Because of their small size, position near the right edge of the road, and relative infrequency, bicyclists are not as readily noticeable to motorists as are motor vehicles. Bicyclists should be wary of on-coming motorists turning left in front of them and pulling out of driveways and side streets. Again, an education/awareness campaign could be directed at both bicyclists and motorists. At locations where high conflict rates exist, the sites should be examined taking into account both the motorist and the bicyclist task, and appropriate countermeasure(s) implemented.

Drivers exiting their vehicles from on-street parking should be more aware of the presence of bicyclists. This can be addressed through an awareness campaign and/or "Watch For Bicyclists" signs place with on-street parking. Bicyclists should learn, again through an education effort, and/or be channelized through pavement markings, to ride beyond open door range from parked motor vehicles.

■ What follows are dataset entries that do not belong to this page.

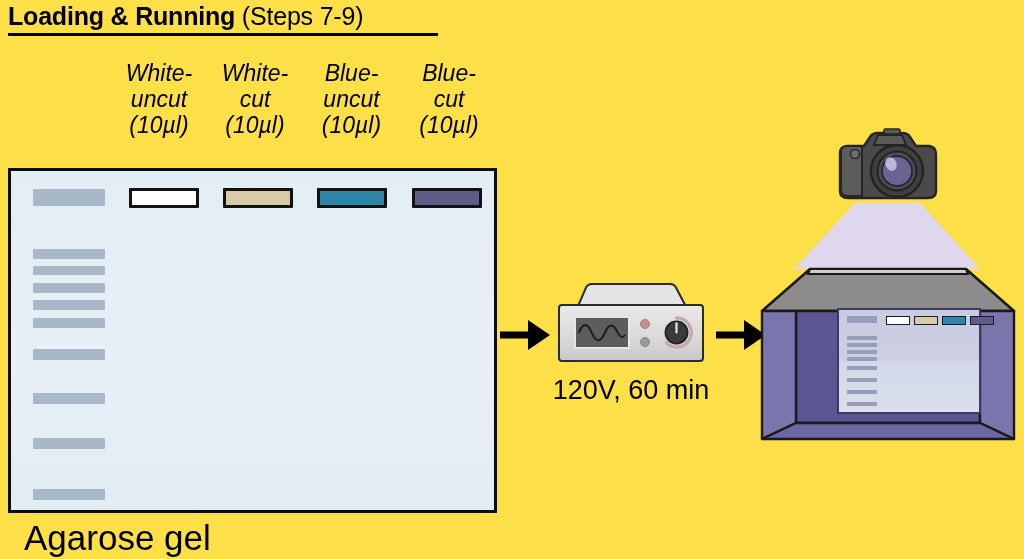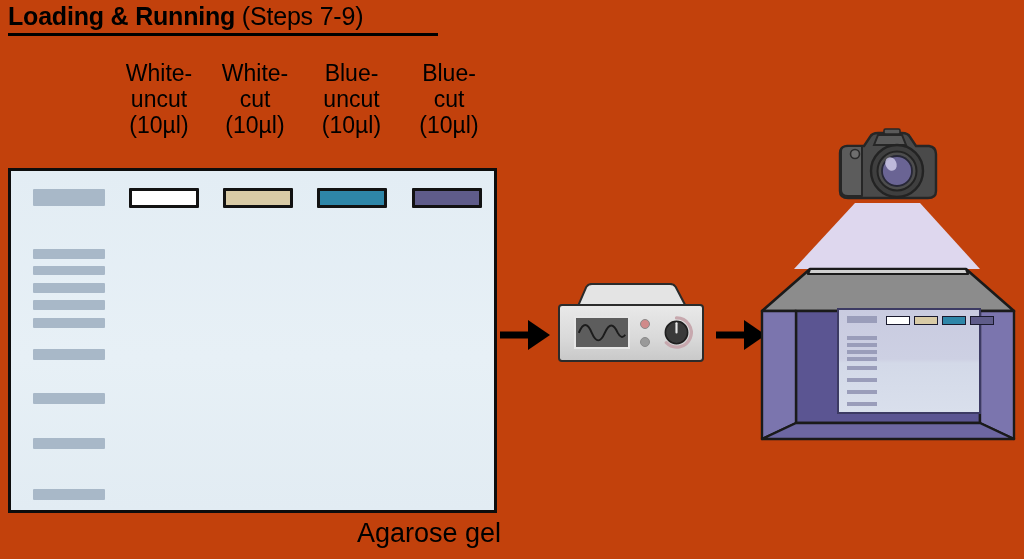--- a/index.html
+++ b/index.html
@@ -15,7 +15,7 @@
     position: relative;
     width: 1024px;
     height: 559px;
-    background: #c2410c;
+    background: #fde047;
     overflow: hidden;
   }
 

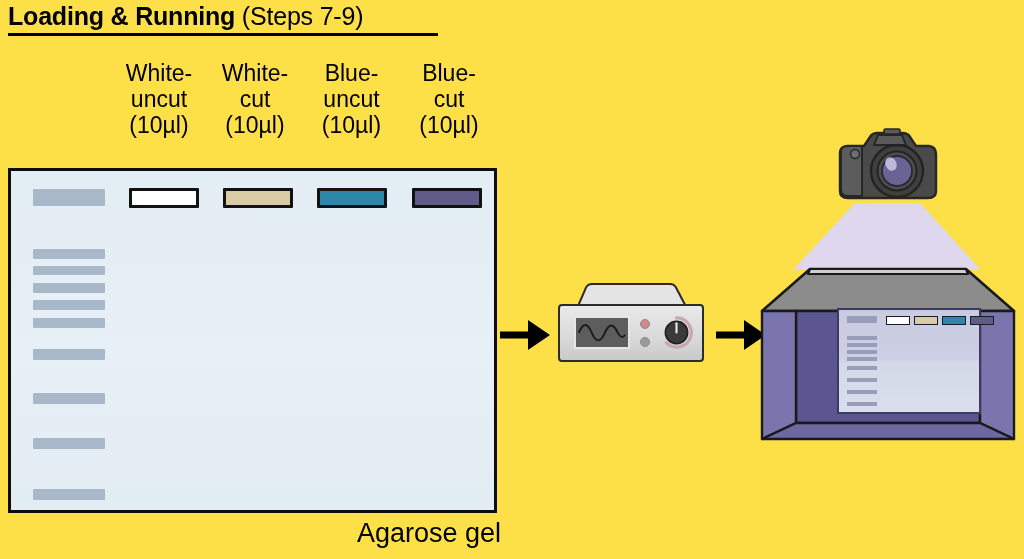--- a/index.html
+++ b/index.html
@@ -50,6 +50,7 @@
     line-height: 26px;
     color: #000;
     white-space: pre-line;
+    font-style: italic;
   }
 
   

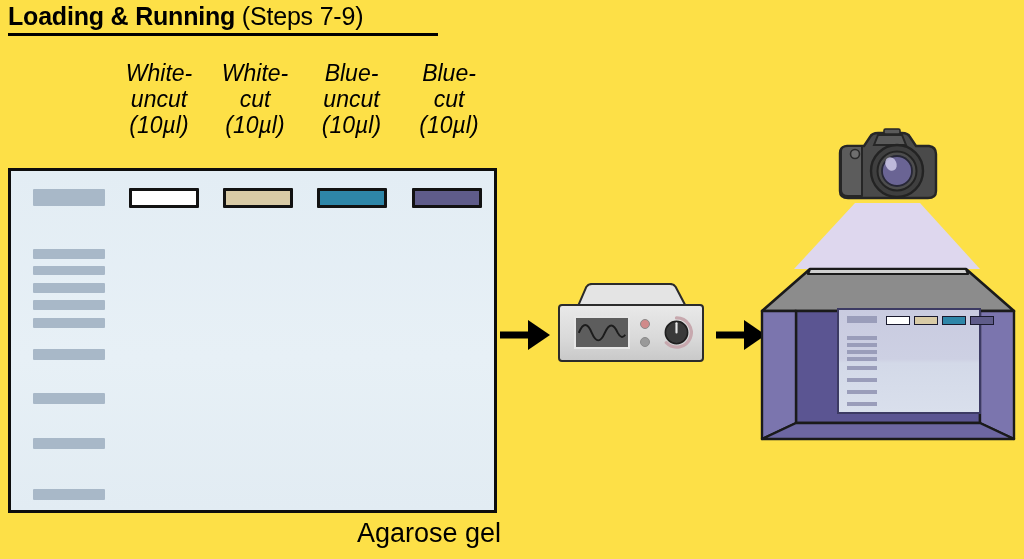--- a/index.html
+++ b/index.html
@@ -270,6 +270,7 @@
     </div>
   </div>
 
+  <div id="psu-caption">120V, 60 min</div>
 
   <div class="arrow" style="left:716px; top:330px; width:50px;">
     <div class="shaft" style="width:30px;"></div>

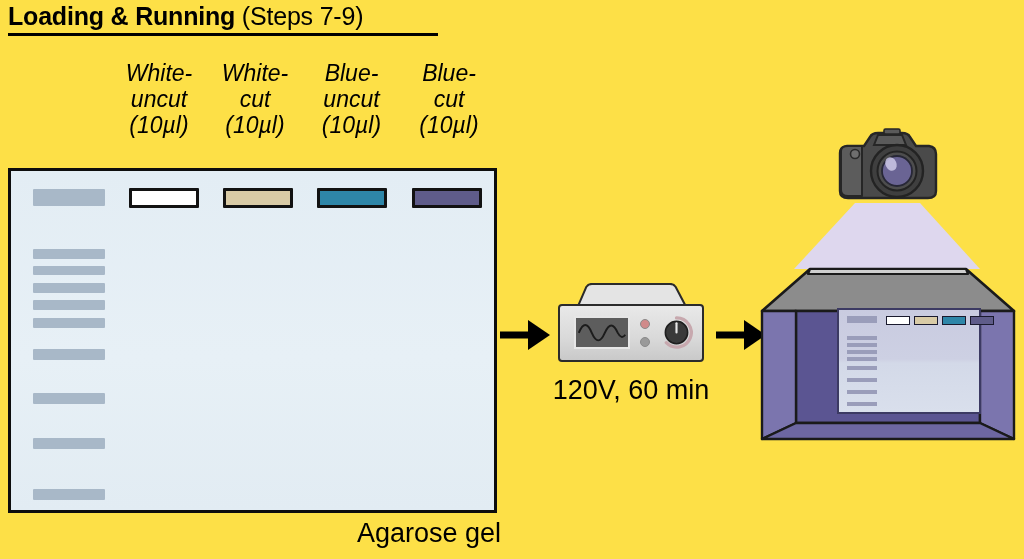--- a/index.html
+++ b/index.html
@@ -78,11 +78,11 @@
   }
   #gel-caption {
     position: absolute;
-    left: 12px;
+    left: 24px;
     top: 518px;
     width: 489px;
-    text-align: right;
-    font-size: 27px;
+    text-align: left;
+    font-size: 35px;
     color: #000;
   }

The process of crash "typing" with analysis of precipitating actions, predisposing factors and contributing circumstances is a valuable tool for those interested in reducing a community’s bicycle-motor vehicle collisions. Different communities may exhibit varied patterns of crashes. By knowing in what types of crashes bicyclists are principally involved and under what context, appropriate engineering, educational, and enforcement countermeasures can be targeted.


Wayne Pein formerly was a Research Associate at the University of North Carolina Highway Safety Research Center. He has been involved in a number of Federal Highway Administration and state level bicycle and pedestrian research projects.